22 Oct, 2024, 3:30-4:30 pm, GHC 6501

Speaker: Michael Wieck-Sosa

Abstract: We introduce a framework for testing conditional independence relationships between time series that are possibly high-dimensional, nonstationary, and nonlinear. As far as we know, this is the first conditional independence test that can be used with a single realization of a nonstationary nonlinear time series (X, Y, Z). Consider the setting in which X and Y are univariate time series, and Z is a multivariate time series.
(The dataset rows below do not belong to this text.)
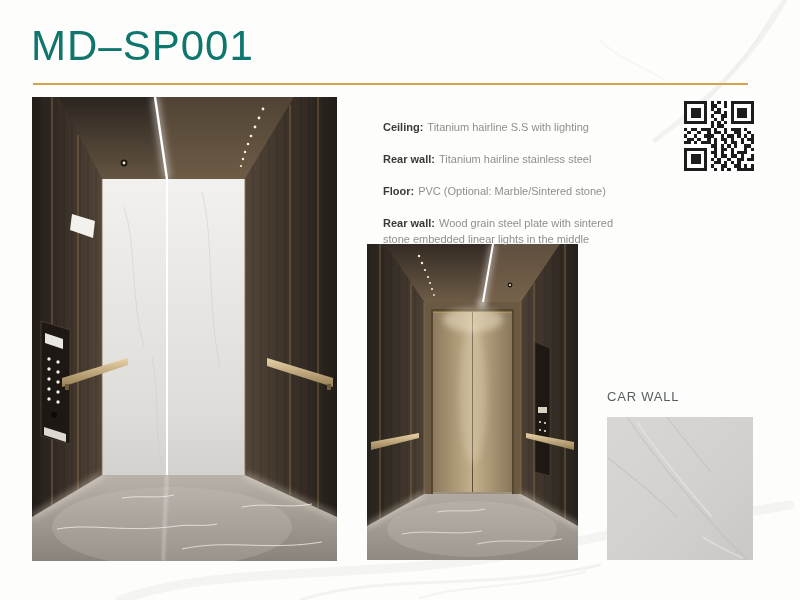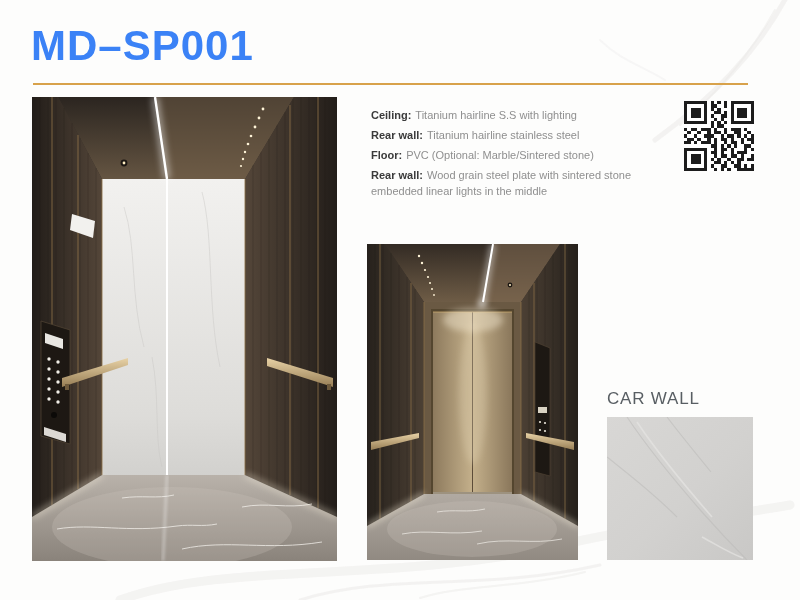"MD–SP001" .page-title { color: #3b82f6 -> #0f766e; font-weight: 700 -> 400 }
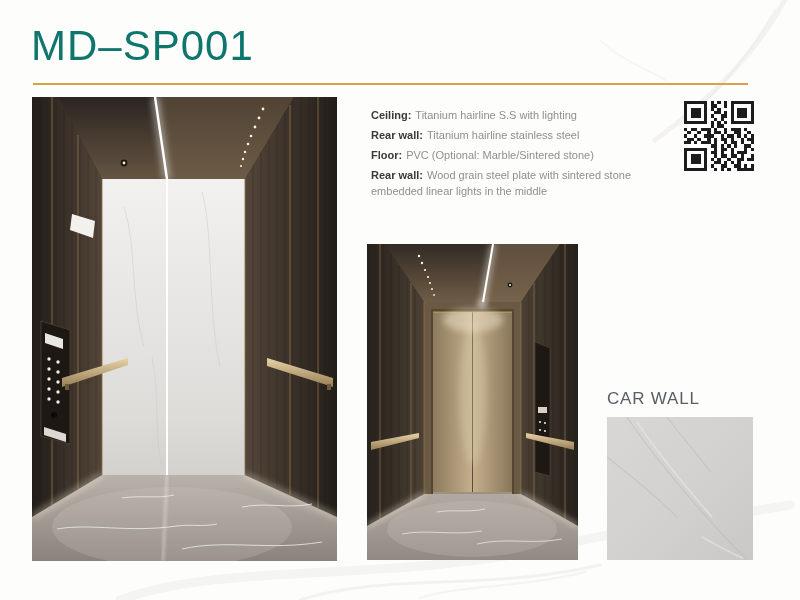"Ceiling: Titanium hairline S.S with" .spec { margin: 4px -> 16px }
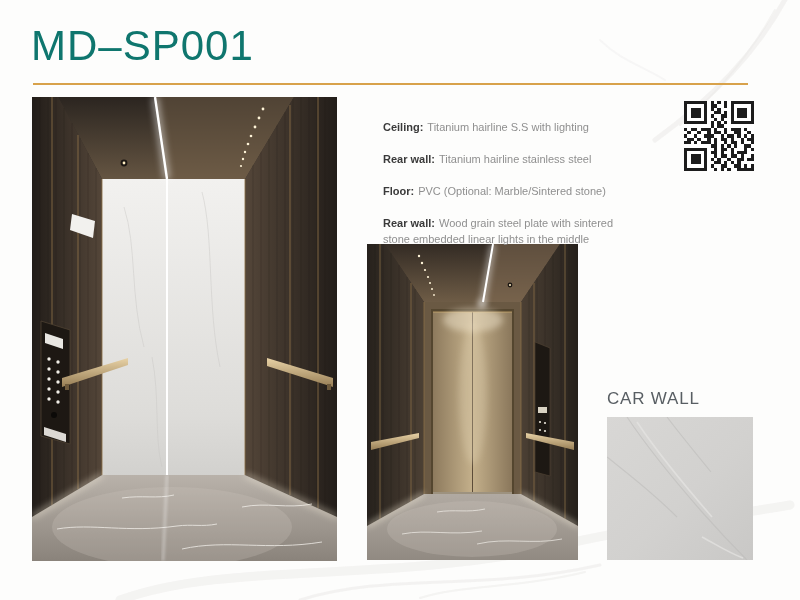"CAR WALL" .car-wall-label { font-size: 17px -> 13px }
Our test has two key steps. First, regress X on Z, and Y on Z using black-box time-varying nonlinear regression estimators. Notably, we allow the error processes to be temporally dependent and nonstationary. Second, estimate the time-varying variances of the process of error products based on the process of residual products. Using these estimates of the time-varying variances, we can approximate the desired quantile of our test statistic using a bootstrap procedure based on a distribution-uniform version of the strong Gaussian approximation for nonstationary nonlinear time series from Mies and Steland [MS22]. We extend this testing procedure to the high-dimensional setting, where the dimensions of the processes are allowed to grow with the sample size. We conduct a real data analysis with nonstationary nonlinear epidemiological time series. Specifically, we determine whether a population’s level of infectivity contains auxiliary information about future case growth rates of COVID-19. We discuss how to gain power with our ?2-type test statistic by using high-resolution data from groups of time series, such as sensor networks in neuroscience and physics, nearby cities in epidemiology and economics, or related price series in finance and e-commerce. Our testing framework opens the door to many downstream statistical applications which utilize conditional independence tests. In our companion paper [WHR24], we use our test as the basis of a causal discovery algorithm for nonstationary nonlinear time series, which we use to study epidemiological dynamics.